◆ **DATA FOR THE TASK**:
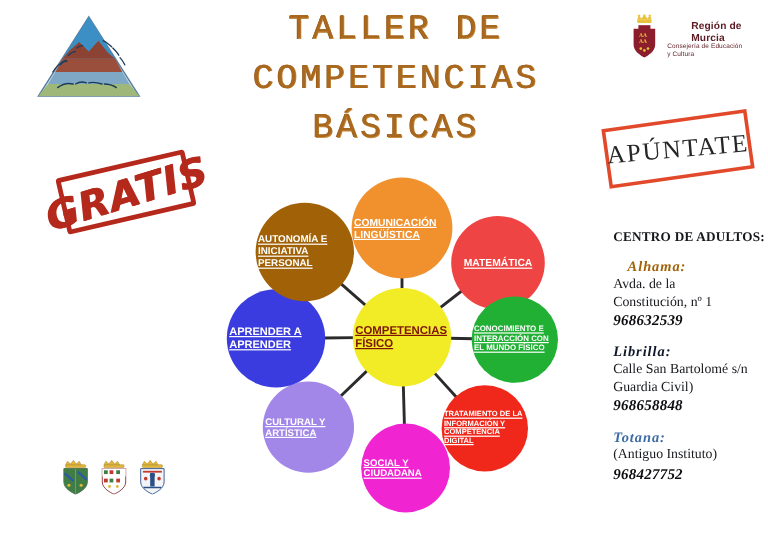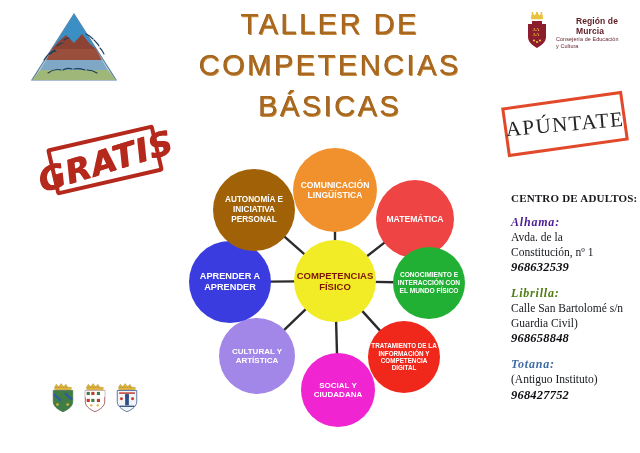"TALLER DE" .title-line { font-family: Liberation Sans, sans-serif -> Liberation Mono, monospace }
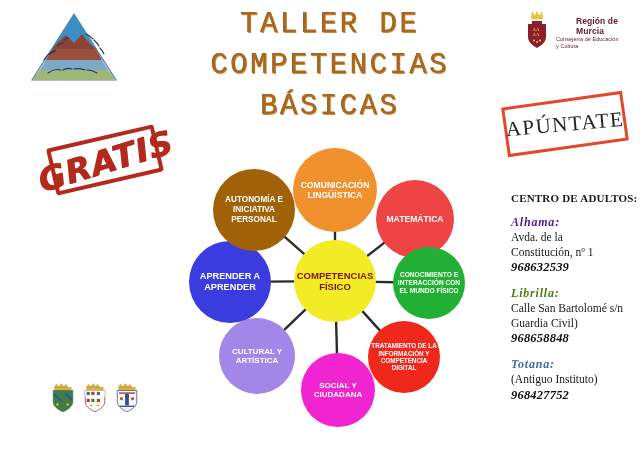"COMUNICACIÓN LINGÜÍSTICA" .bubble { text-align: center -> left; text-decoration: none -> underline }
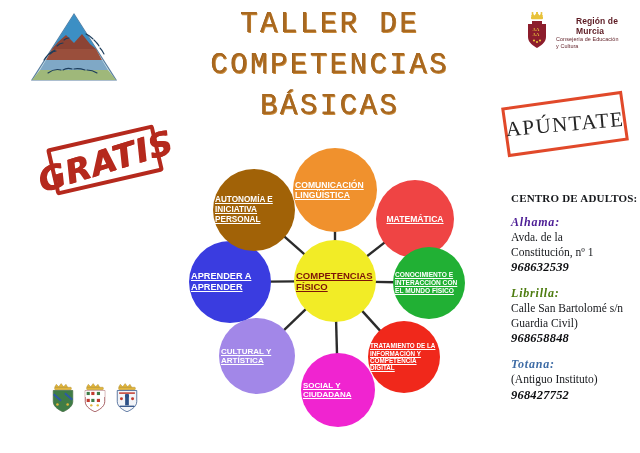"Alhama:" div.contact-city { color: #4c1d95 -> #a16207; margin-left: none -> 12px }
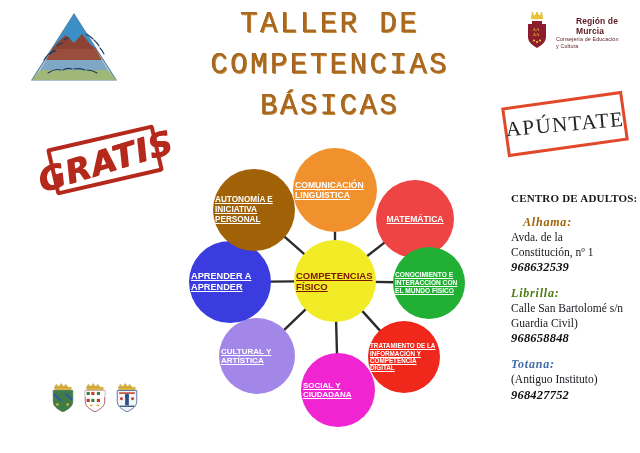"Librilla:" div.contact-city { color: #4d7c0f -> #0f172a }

==

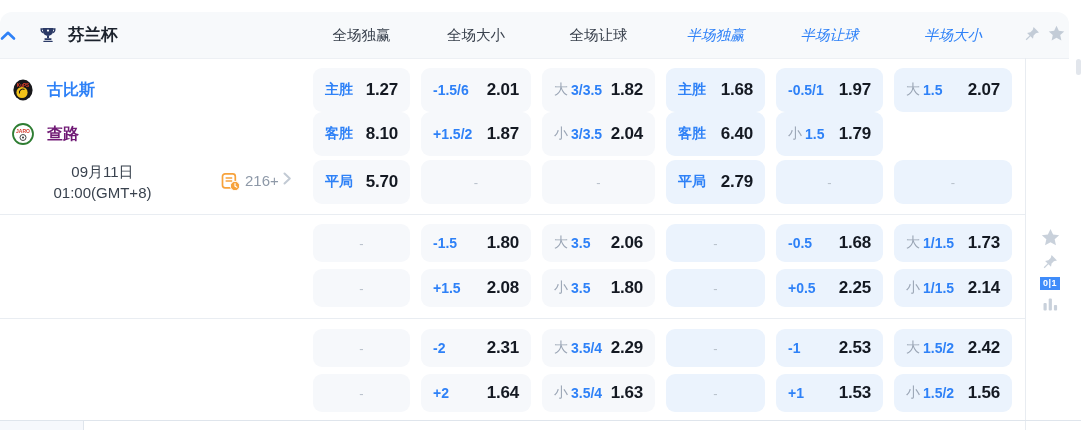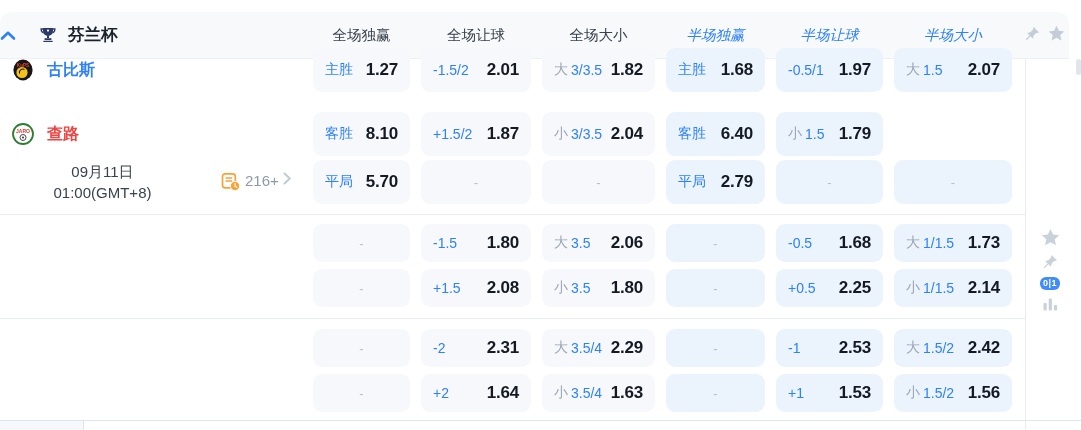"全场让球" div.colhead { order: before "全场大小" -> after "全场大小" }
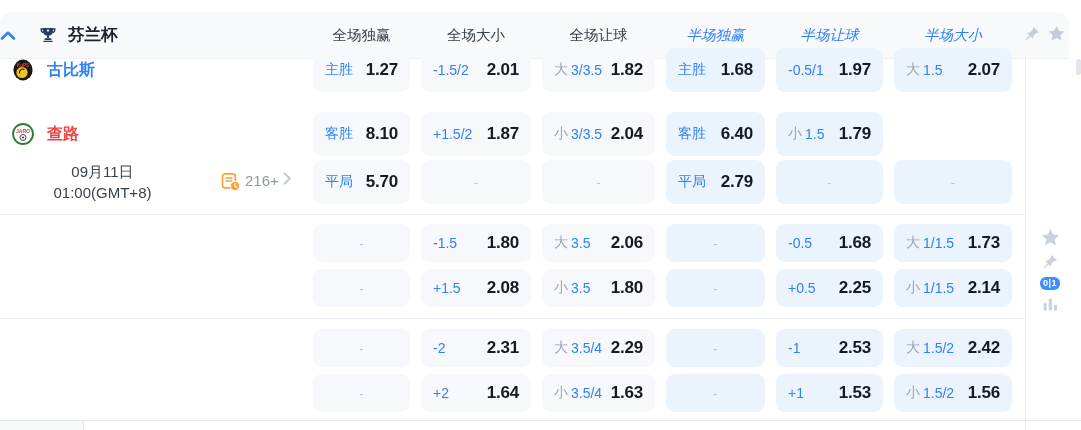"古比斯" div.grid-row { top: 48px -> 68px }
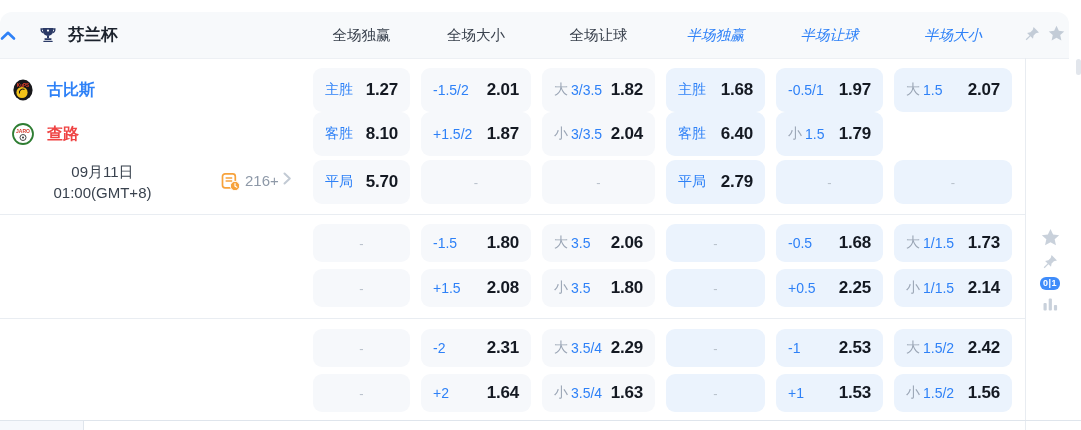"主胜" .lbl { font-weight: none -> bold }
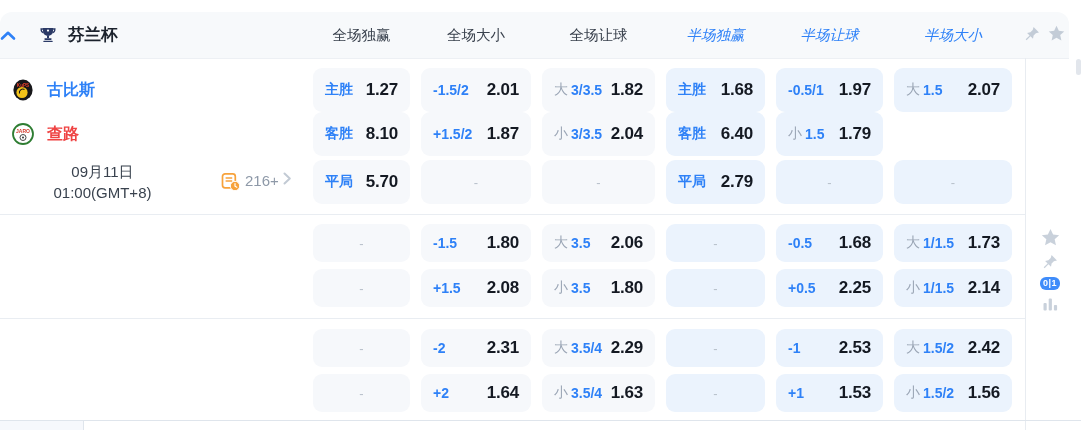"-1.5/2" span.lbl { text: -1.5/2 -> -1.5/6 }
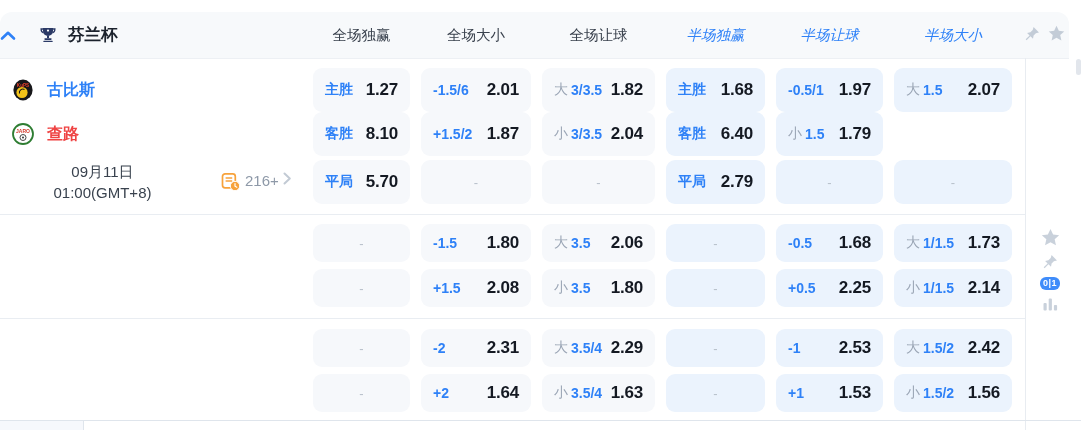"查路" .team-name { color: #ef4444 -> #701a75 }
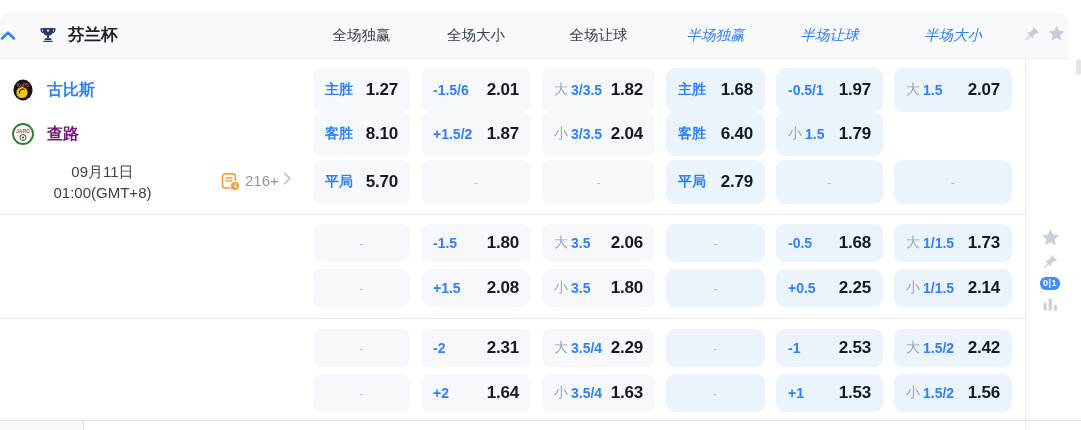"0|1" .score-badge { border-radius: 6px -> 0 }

◆ **WHAT YOU WILL DO**: Starting at the line above that contains "Liberation Sans, sans-serif", transcribe every line exactly through the line that contains "color: #4d7c0f ->", including that last one, and skip the pictures.

◆ **EXERCISE RESPONSE**:
"TALLER DE" .title-line { font-family: Liberation Sans, sans-serif -> Liberation Mono, monospace }
"COMUNICACIÓN LINGÜÍSTICA" .bubble { text-align: center -> left; text-decoration: none -> underline }
"Alhama:" div.contact-city { color: #4c1d95 -> #a16207; margin-left: none -> 12px }
"Librilla:" div.contact-city { color: #4d7c0f -> #0f172a }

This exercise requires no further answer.